- **TASK TO COMPLETE**
After finding the line with "shipping method: FedEx -> express" in the data below, set down exactly each line through the one with "shipping: 8.90 -> none", inclusive, and stop there.
*** Opening of THE INPUT ***
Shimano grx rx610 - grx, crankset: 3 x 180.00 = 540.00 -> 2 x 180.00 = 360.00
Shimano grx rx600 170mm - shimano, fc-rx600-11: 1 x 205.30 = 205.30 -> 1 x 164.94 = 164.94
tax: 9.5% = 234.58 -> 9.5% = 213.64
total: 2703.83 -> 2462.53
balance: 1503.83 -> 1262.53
*** Close of THE INPUT ***
*** Opening of THE INPUT ***
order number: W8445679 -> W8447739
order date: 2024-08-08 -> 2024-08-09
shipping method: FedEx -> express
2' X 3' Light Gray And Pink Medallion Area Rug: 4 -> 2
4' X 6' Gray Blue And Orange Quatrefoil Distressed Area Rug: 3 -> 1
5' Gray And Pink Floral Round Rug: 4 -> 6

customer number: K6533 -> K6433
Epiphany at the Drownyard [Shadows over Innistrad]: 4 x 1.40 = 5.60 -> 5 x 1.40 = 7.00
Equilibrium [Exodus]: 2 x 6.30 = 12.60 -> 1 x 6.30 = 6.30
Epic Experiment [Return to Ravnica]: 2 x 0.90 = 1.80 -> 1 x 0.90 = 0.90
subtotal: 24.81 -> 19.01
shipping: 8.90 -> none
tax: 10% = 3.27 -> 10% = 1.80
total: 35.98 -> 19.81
*** Close of THE INPUT ***
*** Opening of THE INPUT ***
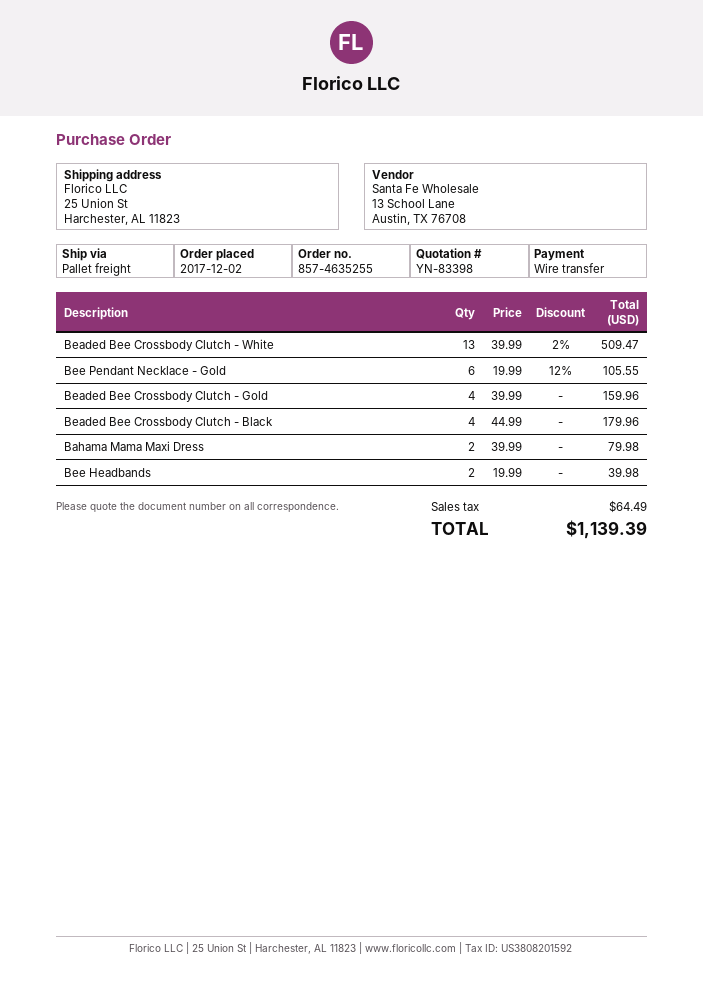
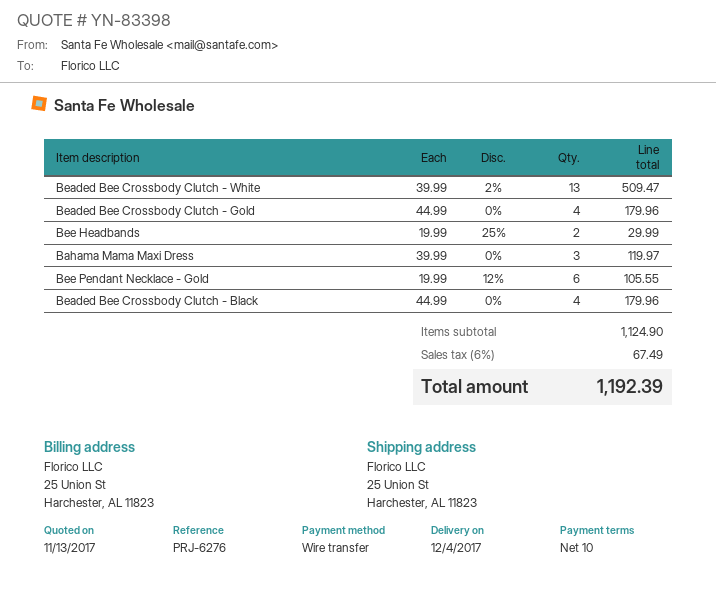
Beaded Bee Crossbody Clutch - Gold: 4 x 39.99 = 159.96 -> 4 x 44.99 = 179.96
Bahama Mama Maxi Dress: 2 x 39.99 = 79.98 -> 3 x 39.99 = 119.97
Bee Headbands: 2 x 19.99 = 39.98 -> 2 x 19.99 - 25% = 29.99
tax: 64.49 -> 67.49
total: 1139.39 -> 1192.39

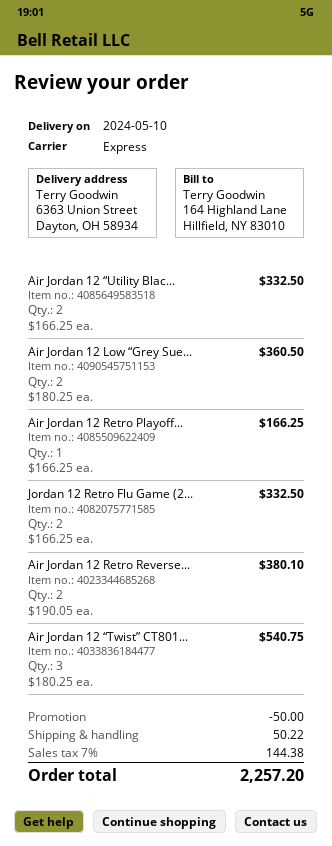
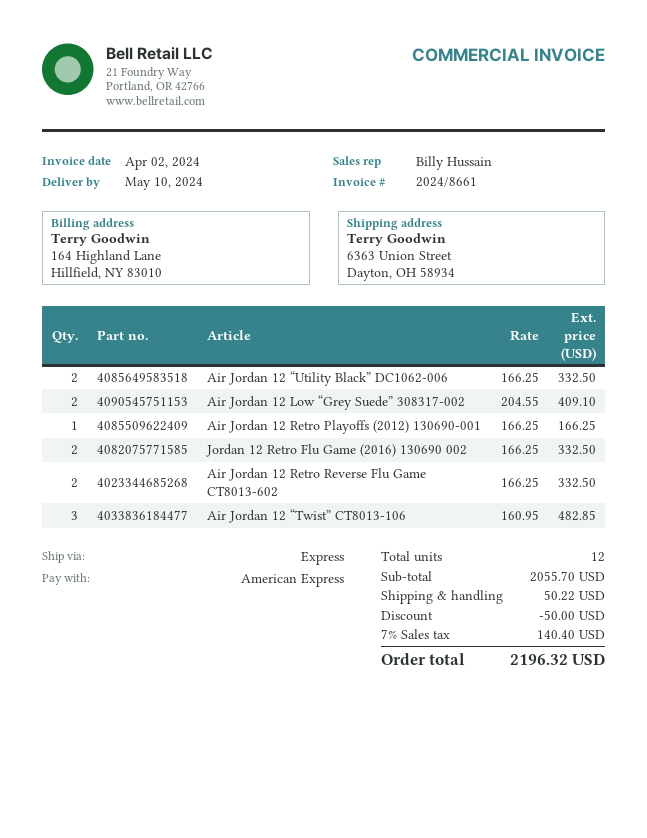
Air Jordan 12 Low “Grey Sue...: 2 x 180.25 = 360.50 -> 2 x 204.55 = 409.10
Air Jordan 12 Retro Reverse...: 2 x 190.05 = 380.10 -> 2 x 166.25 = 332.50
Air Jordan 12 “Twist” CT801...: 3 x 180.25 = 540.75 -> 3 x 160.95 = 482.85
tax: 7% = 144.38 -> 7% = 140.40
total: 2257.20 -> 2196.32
*** Close of THE INPUT ***
- **FINAL ANSWER**
shipping method: FedEx -> express
2' X 3' Light Gray And Pink Medallion Area Rug: 4 -> 2
4' X 6' Gray Blue And Orange Quatrefoil Distressed Area Rug: 3 -> 1
5' Gray And Pink Floral Round Rug: 4 -> 6

customer number: K6533 -> K6433
Epiphany at the Drownyard [Shadows over Innistrad]: 4 x 1.40 = 5.60 -> 5 x 1.40 = 7.00
Equilibrium [Exodus]: 2 x 6.30 = 12.60 -> 1 x 6.30 = 6.30
Epic Experiment [Return to Ravnica]: 2 x 0.90 = 1.80 -> 1 x 0.90 = 0.90
subtotal: 24.81 -> 19.01
shipping: 8.90 -> none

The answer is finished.